El episodio de los fariseos y escribas que vienen de Jerusalén para preguntarle a Jesús por qué sus discípulos comen con las manos impuras, es precedido por este escenario: “Cuando bajaron de la barca, enseguida lo reconocieron. Y recorrían toda aquella región, y adonde oían que estaba él le traían a los enfermos en camillas. Y en cualquier lugar que entraba, en pueblos o en ciudades o en aldeas, colocaban a los enfermos en las plazas, y le suplicaban que les dejase tocar al menos el borde de su manto; y todos los que lo tocaban quedaban sanos”. Poco antes había alimentado a cinco mil hombres, con cinco panes y dos peces. Qué contraste con los que tienen problemas con las abluciones y la observancia de las prescripciones externas. Como si de estas cosas dependiera la salvación. Jesús les aplica la profecía de Isaías: “Este pueblo me honra con sus labios, pero su corazón está muy lejos de mí. Inútilmente me dan culto, mientras enseñan doctrinas que son preceptos de hombres”. Es una profecía que siempre se puede aplicar a lo largo de la historia de la humanidad y de la Iglesia a todos los seguidores de formalismos, espiritualismos, legalismos. Su corazón está lejos de Dios. 
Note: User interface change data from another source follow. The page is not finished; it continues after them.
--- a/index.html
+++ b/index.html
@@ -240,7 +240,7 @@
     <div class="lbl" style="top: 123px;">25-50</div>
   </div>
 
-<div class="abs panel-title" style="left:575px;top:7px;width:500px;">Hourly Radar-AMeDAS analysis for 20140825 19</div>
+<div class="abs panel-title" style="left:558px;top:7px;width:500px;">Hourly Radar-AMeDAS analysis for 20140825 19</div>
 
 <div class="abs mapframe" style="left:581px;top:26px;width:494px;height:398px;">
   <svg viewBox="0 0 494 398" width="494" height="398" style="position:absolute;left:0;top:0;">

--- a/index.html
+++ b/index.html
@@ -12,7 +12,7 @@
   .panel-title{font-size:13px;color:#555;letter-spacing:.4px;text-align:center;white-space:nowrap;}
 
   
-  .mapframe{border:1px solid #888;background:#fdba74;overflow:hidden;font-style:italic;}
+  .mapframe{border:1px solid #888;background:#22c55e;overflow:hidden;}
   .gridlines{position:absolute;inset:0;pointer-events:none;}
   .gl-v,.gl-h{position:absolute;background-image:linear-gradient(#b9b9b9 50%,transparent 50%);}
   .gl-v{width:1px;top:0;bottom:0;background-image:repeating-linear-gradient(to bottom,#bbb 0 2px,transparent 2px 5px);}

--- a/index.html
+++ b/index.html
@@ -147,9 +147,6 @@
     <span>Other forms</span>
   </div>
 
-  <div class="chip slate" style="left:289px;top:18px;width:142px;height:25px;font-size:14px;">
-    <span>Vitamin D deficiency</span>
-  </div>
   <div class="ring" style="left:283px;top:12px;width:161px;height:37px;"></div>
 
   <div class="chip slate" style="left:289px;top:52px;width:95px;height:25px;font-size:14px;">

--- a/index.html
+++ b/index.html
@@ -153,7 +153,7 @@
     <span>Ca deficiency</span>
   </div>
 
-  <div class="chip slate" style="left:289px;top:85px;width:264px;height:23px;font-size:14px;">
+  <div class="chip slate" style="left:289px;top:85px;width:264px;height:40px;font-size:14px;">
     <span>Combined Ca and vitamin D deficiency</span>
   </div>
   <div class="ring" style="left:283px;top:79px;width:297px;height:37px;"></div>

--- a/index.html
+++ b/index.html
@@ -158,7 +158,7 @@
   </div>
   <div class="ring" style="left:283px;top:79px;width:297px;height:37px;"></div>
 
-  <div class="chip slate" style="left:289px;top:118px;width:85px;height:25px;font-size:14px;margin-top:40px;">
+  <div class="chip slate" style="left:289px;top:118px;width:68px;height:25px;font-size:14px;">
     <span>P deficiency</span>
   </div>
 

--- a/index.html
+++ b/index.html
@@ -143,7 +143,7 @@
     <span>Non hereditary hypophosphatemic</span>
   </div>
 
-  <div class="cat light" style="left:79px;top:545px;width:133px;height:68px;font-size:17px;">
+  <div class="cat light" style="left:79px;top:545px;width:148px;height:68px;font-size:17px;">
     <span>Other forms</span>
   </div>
Jesús está muy interesado en aclarar estas verdades, y de hecho vuelve a llamar cerca de sí a la multitud que se había ido, porque no le importaban esas disputas farisaicas, que por cierto no atraían a las multitudes. En cambio, Jesús quiere hablar claramente a toda la multitud para que su enseñanza llegue a todos a lo largo de la historia y dice: “¡Escuchadme todos y entendedlo bien!”.

Estos dos verbos juntos -escuchad y entended-en la forma imperativa los utiliza solo en este episodio y en el pasaje paralelo de Mateo. Significa que es un tema que le urge y no quiere dejar pasar la oportunidad de aclararlo en voz alta. “Nada hay fuera del hombre que, al entrar en él, pueda hacerlo impuro”. Así hace puros todos los alimentos, explica Marcos más adelante, pero también se puede decir que recordó que todo lo creado por Dios es bueno y, en el caso del ser humano, es muy bueno. En cambio, “del interior del corazón de los hombres proceden los malos pensamientos, las fornicaciones, los robos, los homicidios…”.

¿Y cómo, entonces, puede purificarse el corazón de un hombre tan capaz de pecar? Benedicto XVI recuerda, en el capítulo Vosotros sois puros de su obra Jesús de Nazaret (II), que en otros pasajes del Nuevo Testamento se explica que somos purificados por la fe (Hch 15, 5-11), por la palabra que Jesús nos ha anunciado (Jn 15, 3), por su amor (Jn 13), por la verdad que es él mismo y en la que estamos inmersos (Jn 17, 17). También por la esperanza en Cristo que nos purifica, como él es puro (1 Jn 3, 3).